## [MATERIAL FOR THE TASK]
'''

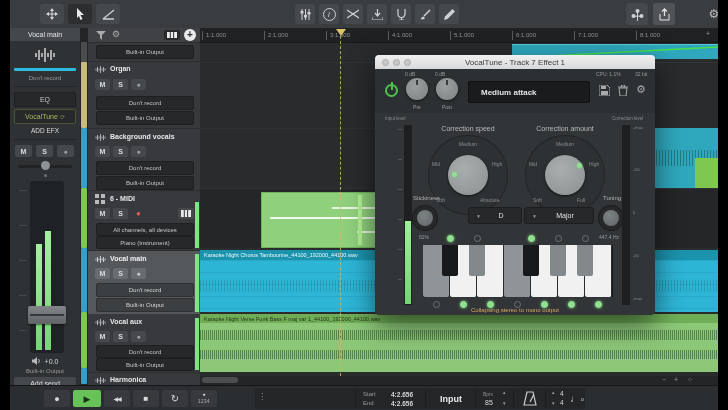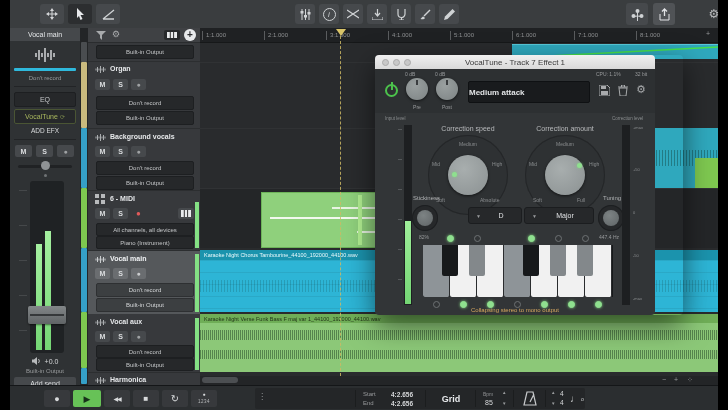--- a/index.html
+++ b/index.html
@@ -330,7 +330,7 @@
     </div>
   </div>
 
-  <div class="a" style="left:375px;top:55px;width:280px;height:260px;z-index:20;box-shadow:0 10px 28px rgba(0,0,0,.55);border-radius:4px;padding-left:28px;">
+  <div class="a" style="left:375px;top:55px;width:280px;height:260px;z-index:20;box-shadow:0 10px 28px rgba(0,0,0,.55);border-radius:4px;">
     <div class="a f" style="left:0;top:0;width:280px;height:14px;background:linear-gradient(#f0f0f0,#d9d9d9);border-radius:4px 4px 0 0;border-bottom:1px solid #b4b4b4;">
       <span class="t8" style="color:#3a3a3a;">VocalTune - Track 7 Effect 1</span>
     </div>

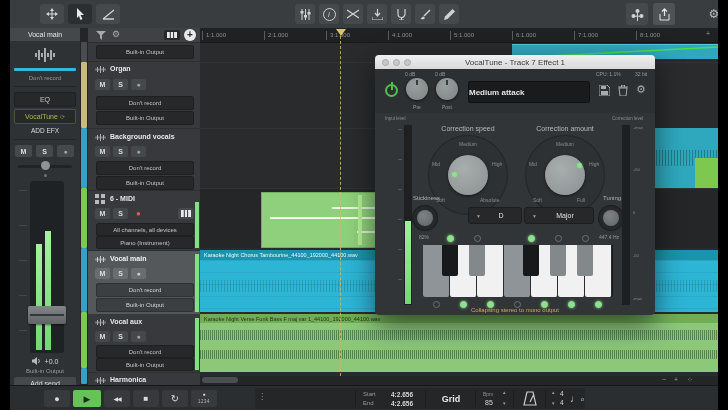--- a/index.html
+++ b/index.html
@@ -356,7 +356,7 @@
       </div>
       <span class="a t5 dim f" style="left:59px;top:34px;width:26px;height:7px;">Post</span>
       <div class="a f" style="left:93px;top:12px;width:120px;height:20px;background:#191b1d;border:1px solid #0f1113;border-radius:2px;justify-content:flex-start;">
-        <span class="t8" style="margin-left:0;color:#e2e4e6;font-weight:bold;">Medium attack</span>
+        <span class="t8" style="margin-left:12px;color:#e2e4e6;font-weight:bold;">Medium attack</span>
       </div>
       <svg class="a" style="left:224px;top:16px;" width="11" height="11" viewBox="0 0 11 11">
           <path d="M0 0h8l3 3v8H0z" fill="none" stroke="#a8aaac"></path>

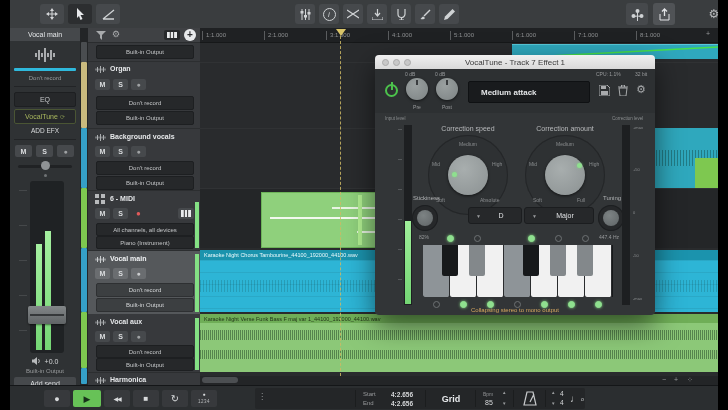--- a/index.html
+++ b/index.html
@@ -479,7 +479,7 @@
       <span class="a t65" style="left:136px;top:3px;font-weight:bold;color:#d4d6d8;">4:2.656</span>
       <span class="a t65" style="left:136px;top:12px;font-weight:bold;color:#d4d6d8;">4:2.656</span>
       <div class="vline" style="left:170px;"></div>
-      <div class="a f" style="left:175px;top:0;width:42px;height:21px;font-size:9px;font-weight:bold;color:#e8eaec;">Grid</div>
+      <div class="a f" style="left:175px;top:0;width:42px;height:21px;font-size:9px;font-weight:bold;color:#e8eaec;">Input</div>
       <div class="vline" style="left:220px;"></div>
       <span class="a" style="left:228px;top:3px;font-size:5px;color:#8e9092;">Bpm</span>
       <span class="a t7" style="left:230px;top:11px;color:#d8dadc;">85</span>

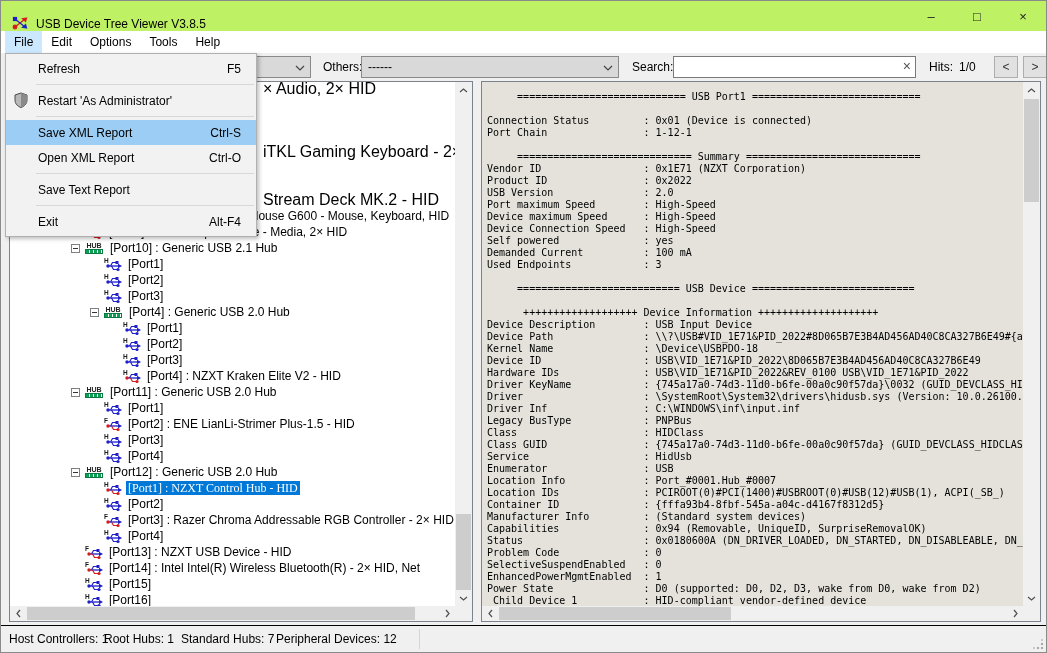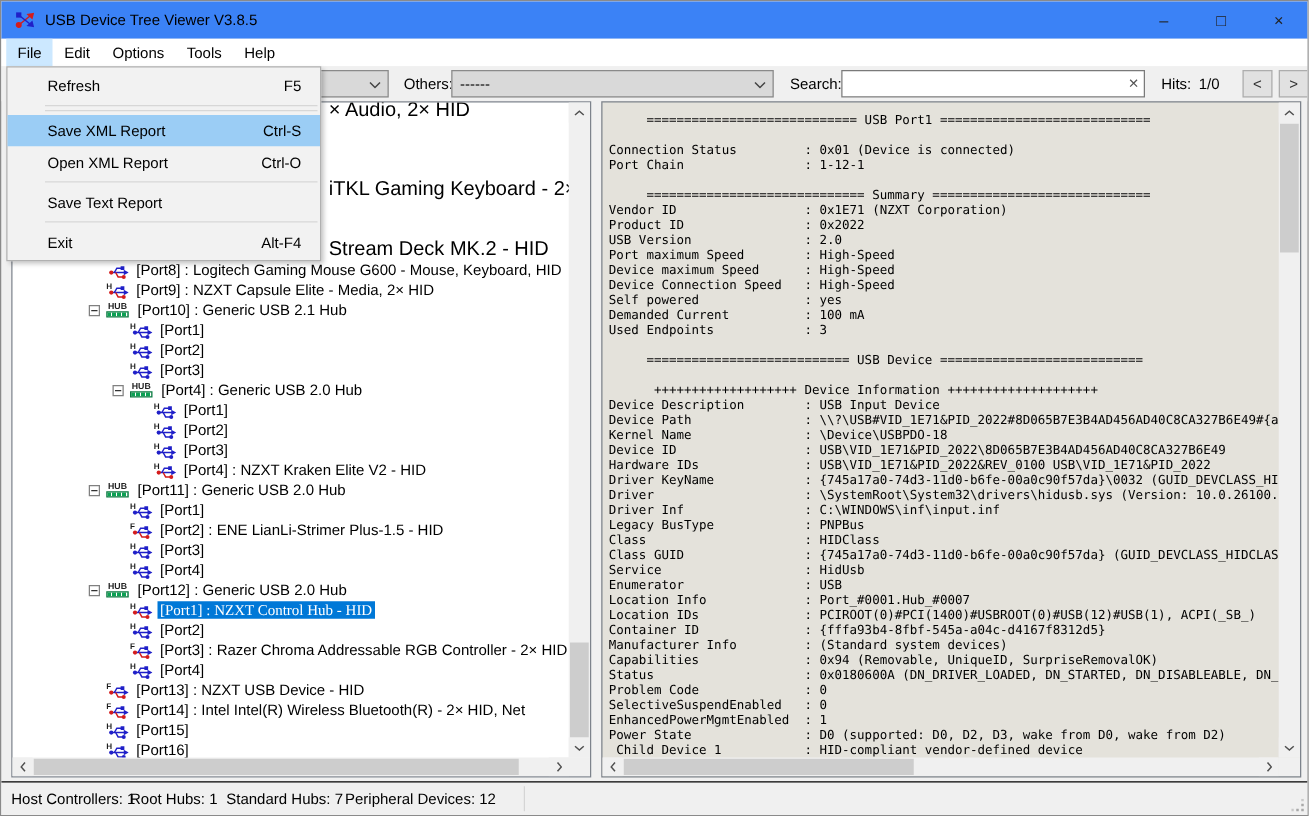--- a/index.html
+++ b/index.html
@@ -10,7 +10,7 @@
     font-family:"Liberation Sans",sans-serif;font-size:12px;color:#000;
   }
   
-  .titlebar{position:absolute;left:0;top:0;width:100%;height:30px;background:#3b82f6;display:flex;align-items:center;}
+  .titlebar{position:absolute;left:0;top:0;width:100%;height:30px;background:#bef264;display:flex;align-items:flex-end;}
   .app-icon{width:17px;height:16px;margin-left:11px;flex:0 0 auto;}
   .title-text{margin-left:7px;font-size:12px;}
   .win-controls{position:absolute;right:0;top:0;height:30px;display:flex;}

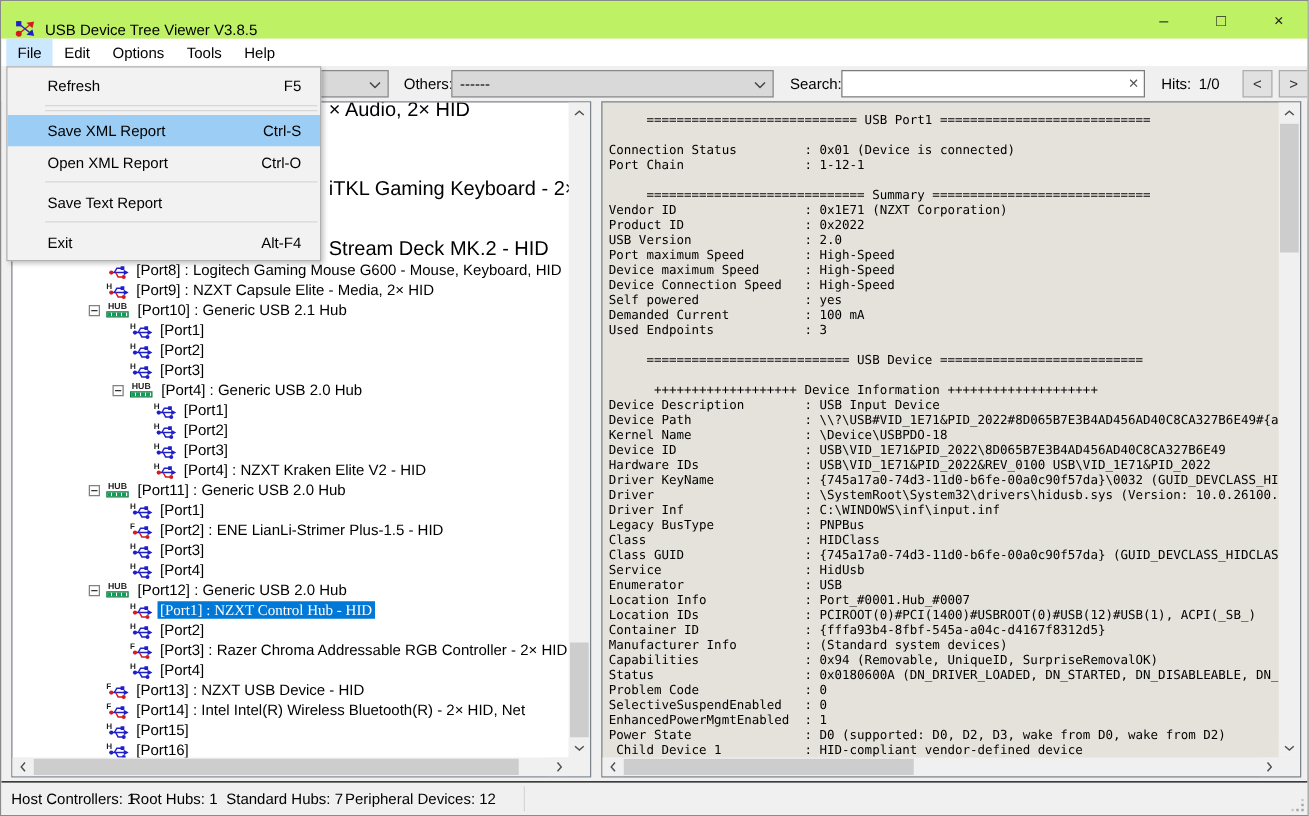--- a/index.html
+++ b/index.html
@@ -604,6 +604,13 @@
         <span class="mi-shortcut">F5</span>
       </div>
       <div class="menu-sep"></div>
+      <div class="menu-item">
+        <svg class="mi-icon" width="14" height="16" viewBox="0 0 14 16">
+          <path d="M7 1 L13 3 V8 C13 12 10 14.5 7 15.5 C4 14.5 1 12 1 8 V3 Z" fill="#b8b8b8" stroke="#4a4a4a" stroke-width="1"></path>
+          <path d="M7 1 L13 3 V8 C13 12 10 14.5 7 15.5 Z" fill="#8a8a8a"></path>
+        </svg>
+        <span class="mi-label">Restart 'As Administrator'</span>
+      </div>
       <div class="menu-sep"></div>
       <div class="menu-item" style="background: rgb(155, 205, 245);">
         <span class="mi-label">Save XML Report</span>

'''

## [WORK INSTRUCTION]
Lines holding the word "rgba" are the answer; copy every one from the records above.

## [SOLUTION FOR THIS PROBLEM]
-  <div class="a" style="left:375px;top:55px;width:280px;height:260px;z-index:20;box-shadow:0 10px 28px rgba(0,0,0,.55);border-radius:4px;padding-left:28px;">
+  <div class="a" style="left:375px;top:55px;width:280px;height:260px;z-index:20;box-shadow:0 10px 28px rgba(0,0,0,.55);border-radius:4px;">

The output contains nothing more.